Introduction

The growth of easy to spin up servers and databases has made my research life much easier…most of the time. I still find myself spending inordinate amounts of times on relatively trivial problems. This is one such case. Recently, I have been creating web portals using Flask for data entry. Before using Flask, the process would be this. I have a trove of documents I need entered, I drop the documents and an excel sheet into a dropbox folder and share it with different individuals entering the data. These people would put the data in the excel and send it back to me. Now if you’ve ever experienced the joy of someone telling you they’re all done and then looking at some shared folder and nothing’s there, you can understand my pain. The basic problem with this data entry model is two fold. First, it relies on not only the other person saving their work, but also syncing their work to some shared drive. Second, this process of saving and syncing usually means it is very hard for me to QA their work in real time. Enter Flask, you can build a simple web portal to allow users to enter the data and the data gets saved to some database in the backend in real time. The key point of this framework is separating where the data lives from where the data is being entered.
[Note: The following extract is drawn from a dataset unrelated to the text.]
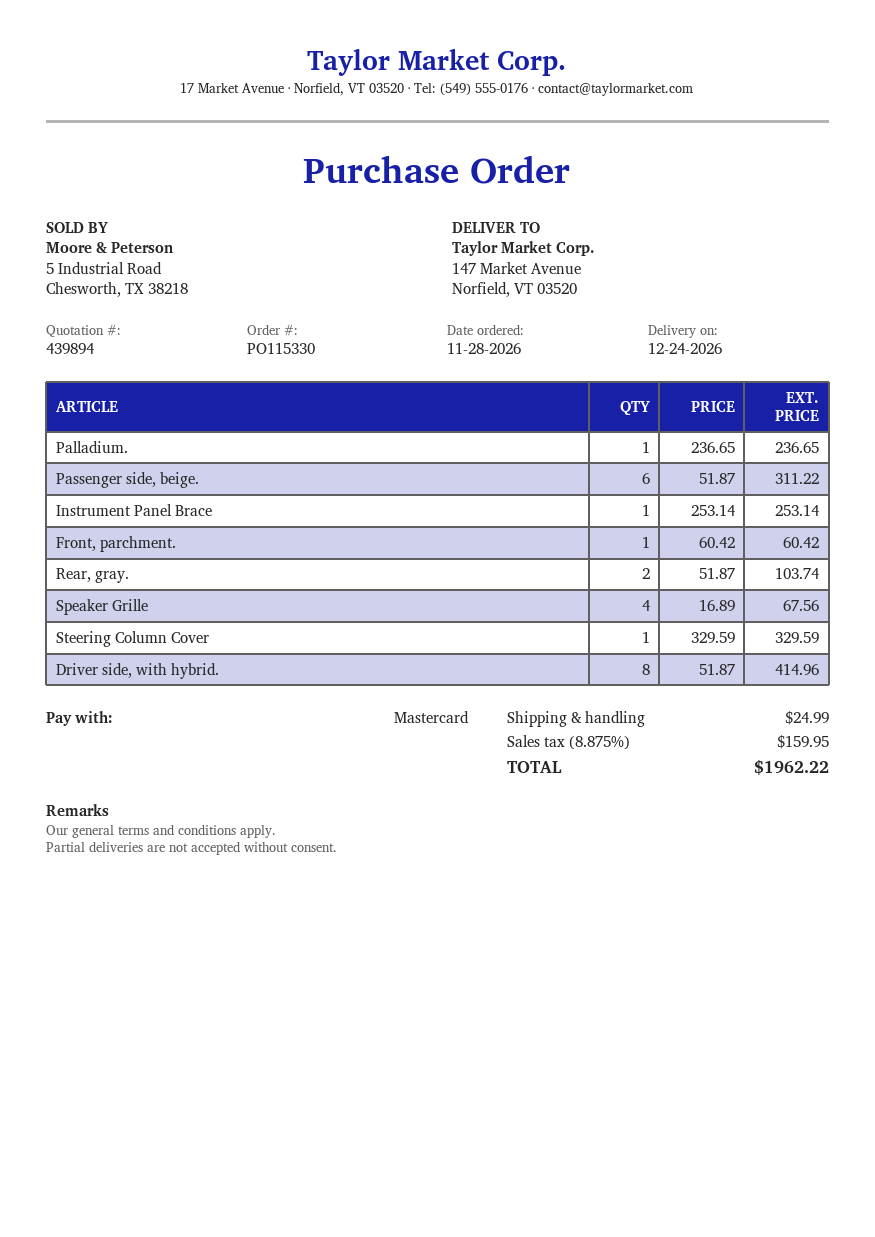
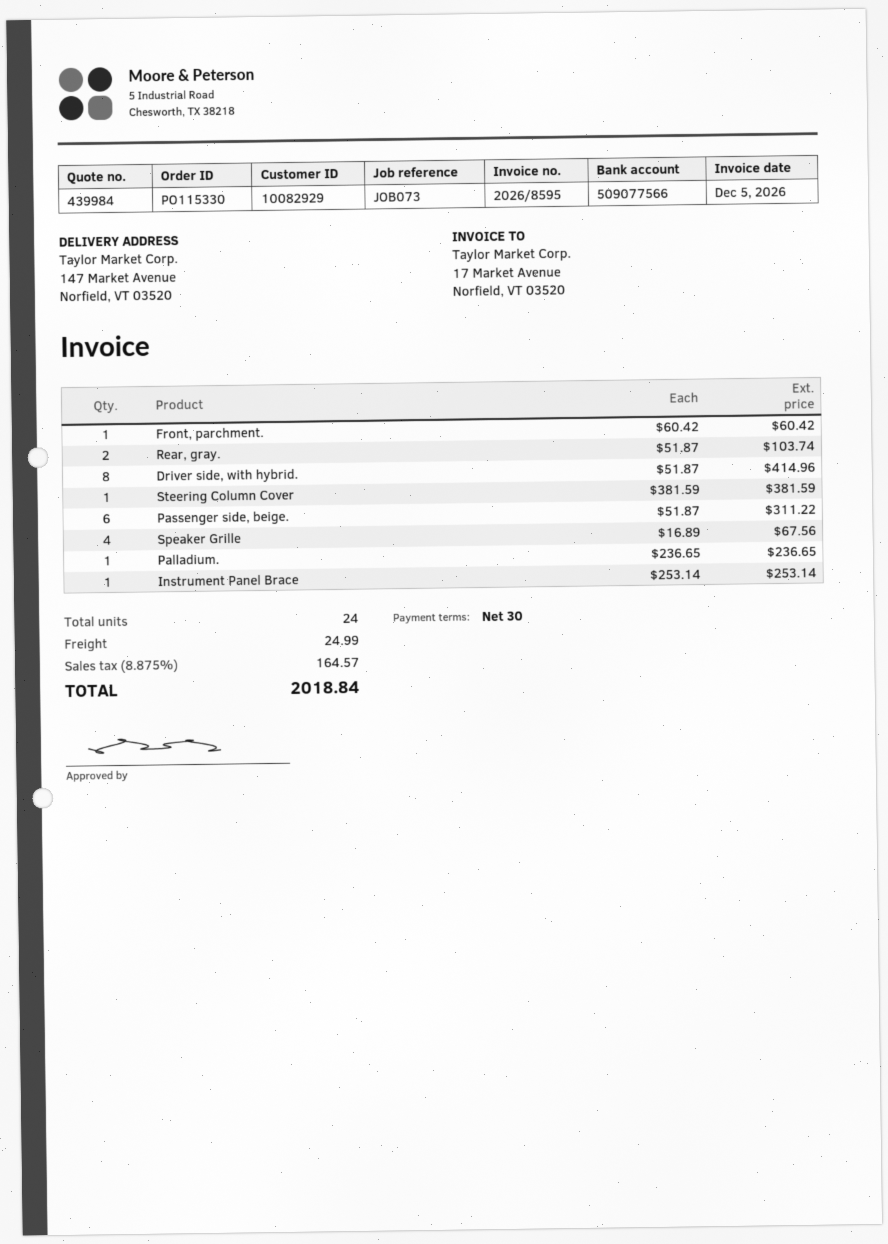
quote number: 439894 -> 439984
Steering Column Cover: 1 x 329.59 = 329.59 -> 1 x 381.59 = 381.59
tax: 8.875% = 159.95 -> 8.875% = 164.57
total: 1962.22 -> 2018.84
This post today is going to walk through how to set up a flask application and connect it to MySQL database on AWS. The purpose of this post is not to build the website, this would be tedious and there are other great tutorials for building the website. Instead, this post is about getting AWS MySQL to play nice with your Flask application. I am writing this post as both a reminder to myself of how to do this process, as well as, a guide for others in the future.

Flask Application

I am going to create a barebones Flask application called “flask_backed_with_aws”. The folder structure for the application is as follows:

flask_backend_with_aws/
|
|-flask_backend_with_aws.py
|-config.py
|-env
|--app/
|--|
   |-__init__.py
   |-models.py

We can see from this that we have only 4 scripts (and one environmental file), which I can describe in words:

  • flask_backend_with_aws.py : Launches your flask application, this is what you will set the FLASK_APP variable to.
  • config.py : Configures parameters for flask application, specifically the locaion of your database.
  • .env : Holds environmental variables called by config.py
  • __init__.py : Runs when you launch your flask application. This will create the function called “create_app”, which will initialize our database and migration repo.
  • models.py : Creates your database schema. Only one table is created in this file called testDB.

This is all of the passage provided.